In [14]:
import pandas as pd
import numpy as np

## 2.3 Two Simple Approaches to Prediction: Least Squares and Nearest Neighbors

Notation Assumptions:
>If X is a vector, its components are accessed by subscripts of $X_j$.

> All vectors are assumed to be column vectors, the $ith$ row of $\textbf{X}$ is $x_{i}^T$, the vector transpose of $x_i$.

The linear model has been a mainstay for about 30 years or more and remains of the most important tools amongst Machine Learning.

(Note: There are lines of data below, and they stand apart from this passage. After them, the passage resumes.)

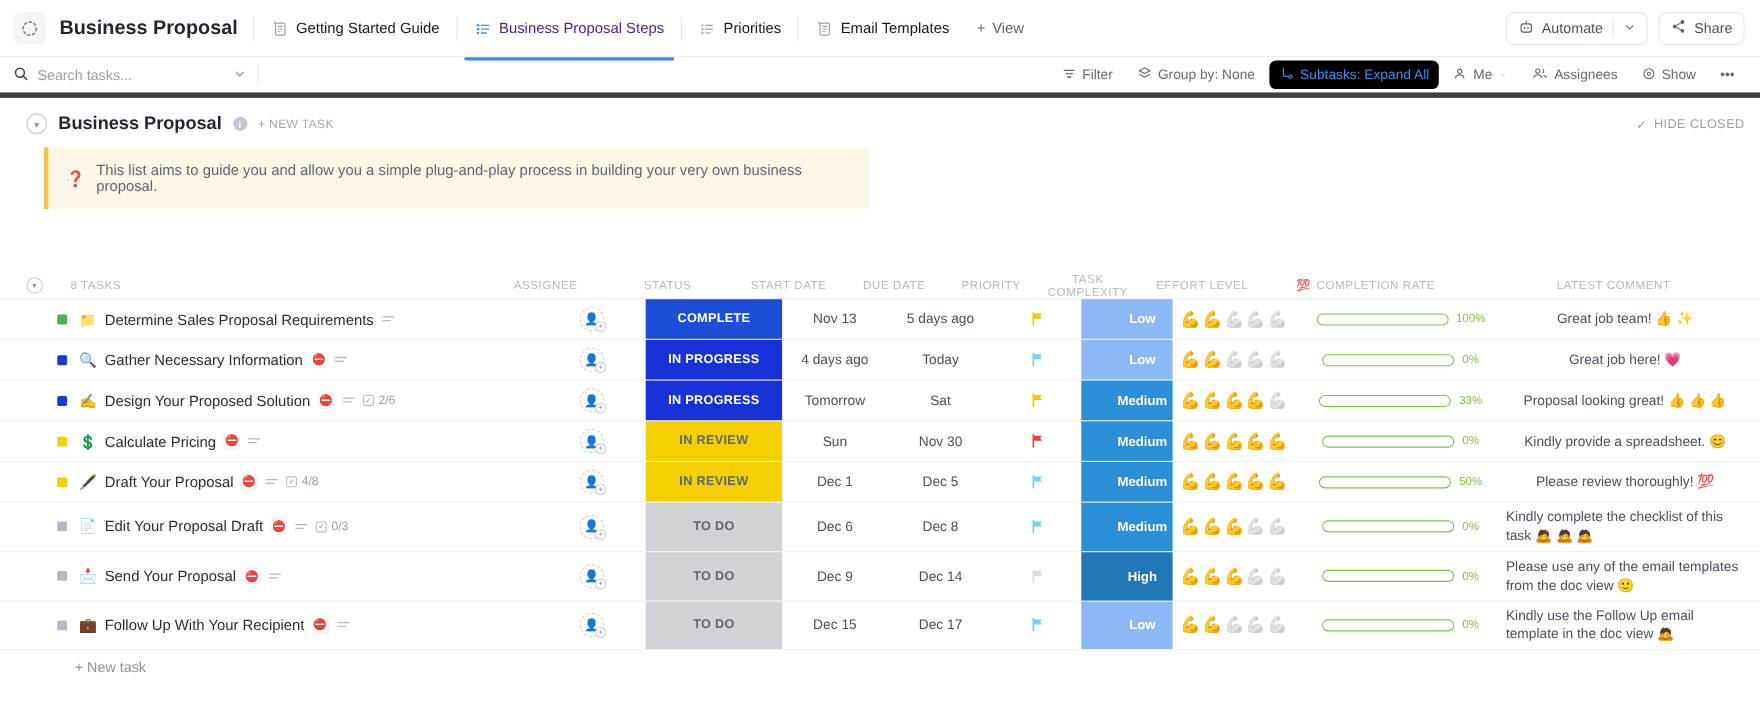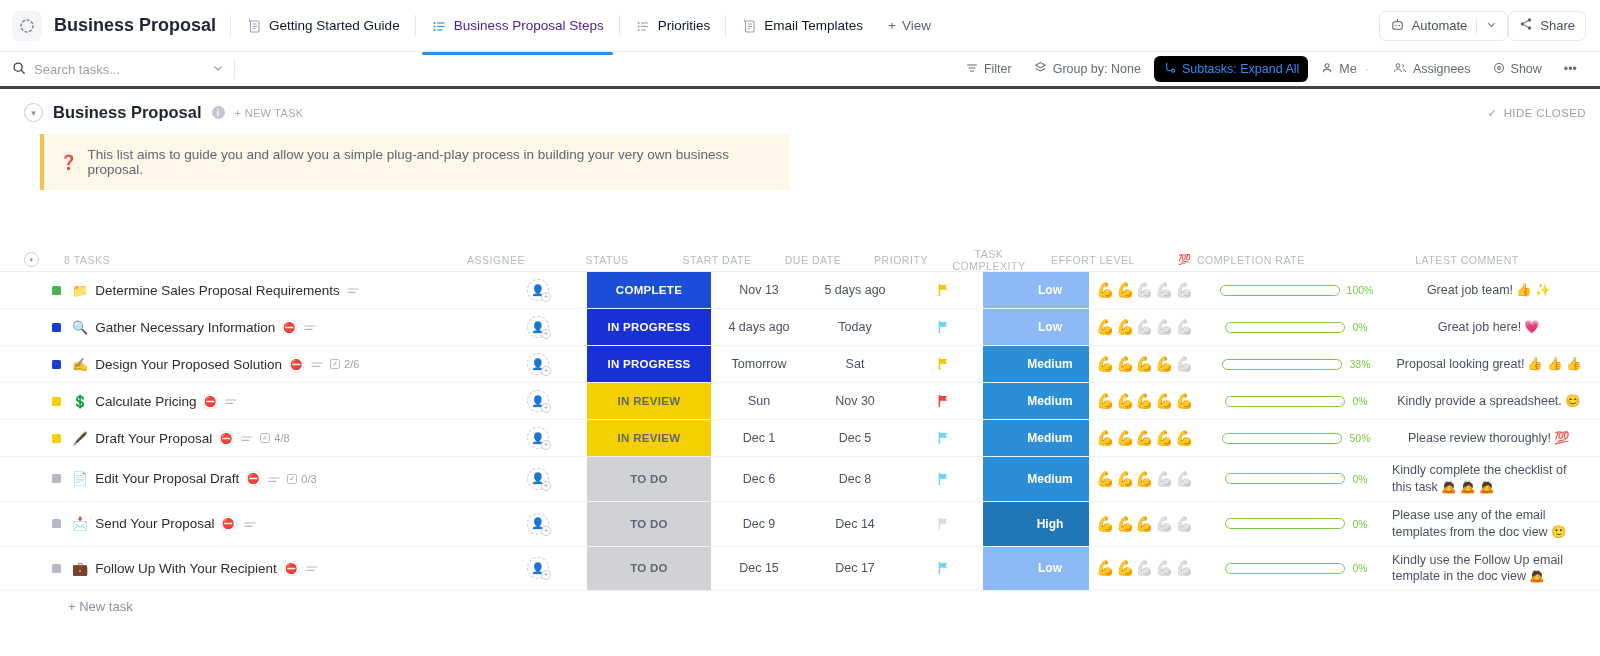"Automate" .topbar-right { gap: none -> 10px }
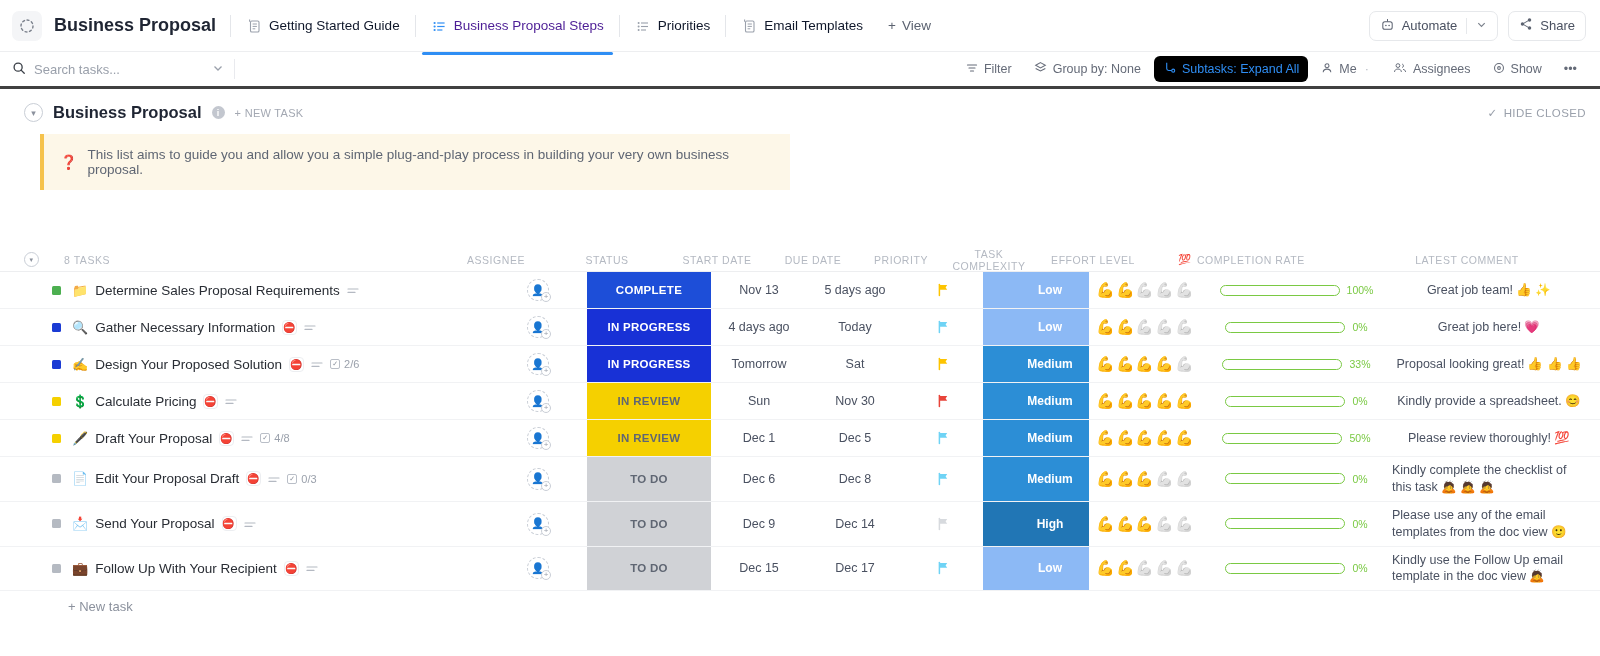"Search tasks..." .subbar { border-bottom: 3px solid #404040 -> 5px solid #404040 }
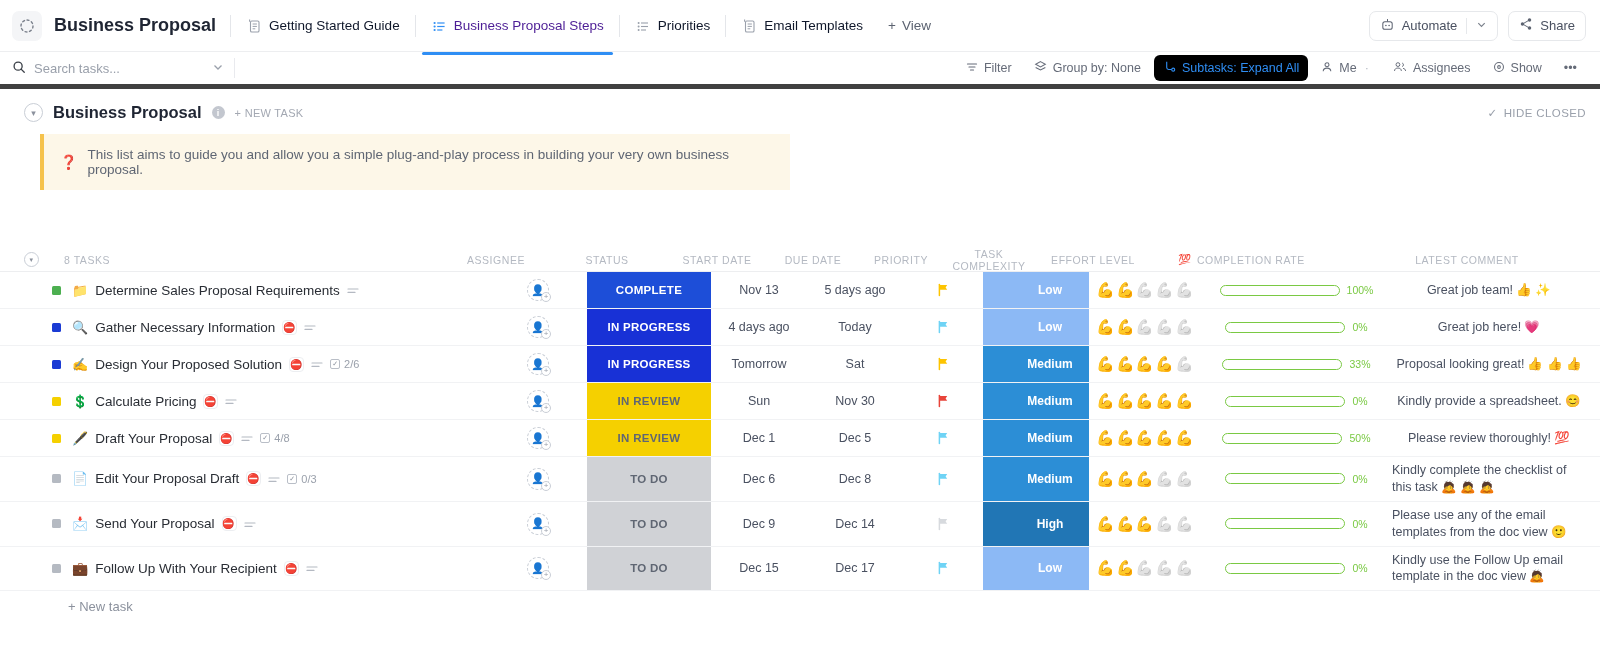"Low" .cplx-cell { width: 106px -> 83px }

Given a vector of inputs denoted as:
$$
X^T = (X_1, X_2, ..., X_{p})
$$

Where $X^T$ denotes vector or matrix transpose (X being a column vector).

For example, if we had X as a column vector
$$
X = 
\begin{bmatrix}
1 \\
2 \\
3
\end{bmatrix}
$$

Then transposing it turns it into:

$$
X^T = 
\begin{bmatrix}
1 & 2 & 3
\end{bmatrix}
$$

We want to predict the output $Y$ via the model:

$$
\hat{Y} = \hat{\beta}_0 + \sum_{j=1}^{p} X_j \cdot \hat{\beta}_j
$$

Where, $p$ is the number of vectors. $\hat{\beta}_j$ are the coefficients that best predict $Y$ and $\hat{\beta}_0$ is the bias. 

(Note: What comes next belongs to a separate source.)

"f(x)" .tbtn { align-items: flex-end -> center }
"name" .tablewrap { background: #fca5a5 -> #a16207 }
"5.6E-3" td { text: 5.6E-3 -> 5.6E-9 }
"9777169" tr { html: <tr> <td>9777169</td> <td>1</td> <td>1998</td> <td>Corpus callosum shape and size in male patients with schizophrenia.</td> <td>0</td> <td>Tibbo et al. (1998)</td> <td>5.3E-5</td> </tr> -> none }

However, a trick can be done if we include the bias in the vector of coefficients by adding a constant variable 1 in $X$, $\hat{\beta}$, and then write the linear model in vector form as an **inner product**.

$$
\hat{Y} = X^T \cdot \hat{\beta}
$$

We can decompose this through the inner product such that:
$$
\hat{Y} = X^T \cdot \hat{\beta}
\\
\hat{Y} = (X_1, X_2, ..., X_{p}) \cdot \hat{\beta}
\\
\hat{Y} = (X_1, X_2, ..., X_{p}) \cdot
\begin{bmatrix}
\hat{\beta}_1 & \dots & K_1\\
\vdots & \ddots & \vdots \\
\hat{\beta}_p & \dots & K_p
\end{bmatrix}
\\
\hat{Y} = (X_1, X_2, ..., X_{p}) \cdot
\begin{bmatrix}
\hat{\beta}_1 \\
\vdots \\
\hat{\beta}_p
\end{bmatrix} \dots 
(X_1, X_2, ..., X_{p}) \cdot
\begin{bmatrix}
K_1 \\
\vdots \\
K_p
\end{bmatrix} 
$$

Interestingly, this is basically similar to linear algebra in solving for $Ax = b$.

### Fitting Least Squares

The Method of least squares calls for minimizing the residual sum of squares denoted by:

$$
RSS(\beta) = \sum_{i=1}^{N} (y_i - x^T_i \beta)^2
$$

Since $RSS(\beta)$ is a quadratic function of parameters, then a **minimum** always exists but **may not** be unique.

We can also write:

$$
RSS(\beta) = (\textbf{y} - \textbf{X}\beta)^T (\textbf{y} - \textbf{X}\beta)
$$

Where $\textbf{X}$ is an $N \times p$ matrix with each row an input vector and $y$ is an N-vector of the outputs in the training sets.

For example:

Given that: $\textbf{X} - [2 \times 3]$

$$
\textbf{X} = 
\begin{bmatrix}
1 & 2 & 3\\
4 & 5 & 6 
\end{bmatrix}
$$

Given that: $\textbf{y} - [2 \times 1]$

$$
\textbf{y} =
\begin{bmatrix}
24 \\
6
\end{bmatrix}
$$



In [16]:
#### Suppose we have feature a, b, c with 2 samples in our training data.
X = np.array(
    [
        [1, 2, 3],
        [4, 5, 6]
    ]
);
df_x = {
    'a': [1, 4],
    'b': [2, 5],
    'c': [3, 6]
}

X_df = pd.DataFrame(df_x);
X_df

Unnamed: 0,a,b,c
0,1,2,3
1,4,5,6


In [30]:
#### Our Labels.
y = np.array([[6], [15]])
df_y = {
    'y': [6, 15]
}

Y_df = pd.DataFrame(df_y);
Y_df

Unnamed: 0,y
0,6
1,15


Suppose that our coefficients that we choose are:

$$
\beta = 
\begin{bmatrix}
1 \\
1 \\
1
\end{bmatrix}
$$

Theoretically, we will have an $RSS(\beta) = 0$ as specified by:

$$
RSS(\beta) = (\textbf{y} - \textbf{X}\beta)^T (\textbf{y} - \textbf{X}\beta)
$$

In [31]:
beta = np.array([[1], [1], [1]]);

print("X Shape:", X.shape)
print("y Shape:", y.shape)
print("beta Shape:", beta.shape)


def calculateRSS(X, y, beta):
    
    print(np.matmul(X, beta))
    m1 = (y - np.matmul(X, beta)).T;
    m2 = (y - np.matmul(X, beta));
    
    print(m1)
    print(m2)
    
calculateRSS(X, y, beta)

X Shape: (2, 3)
y Shape: (2, 1)
beta Shape: (3, 1)
[[ 6]
 [15]]
[[0 0]]
[[0]
 [0]]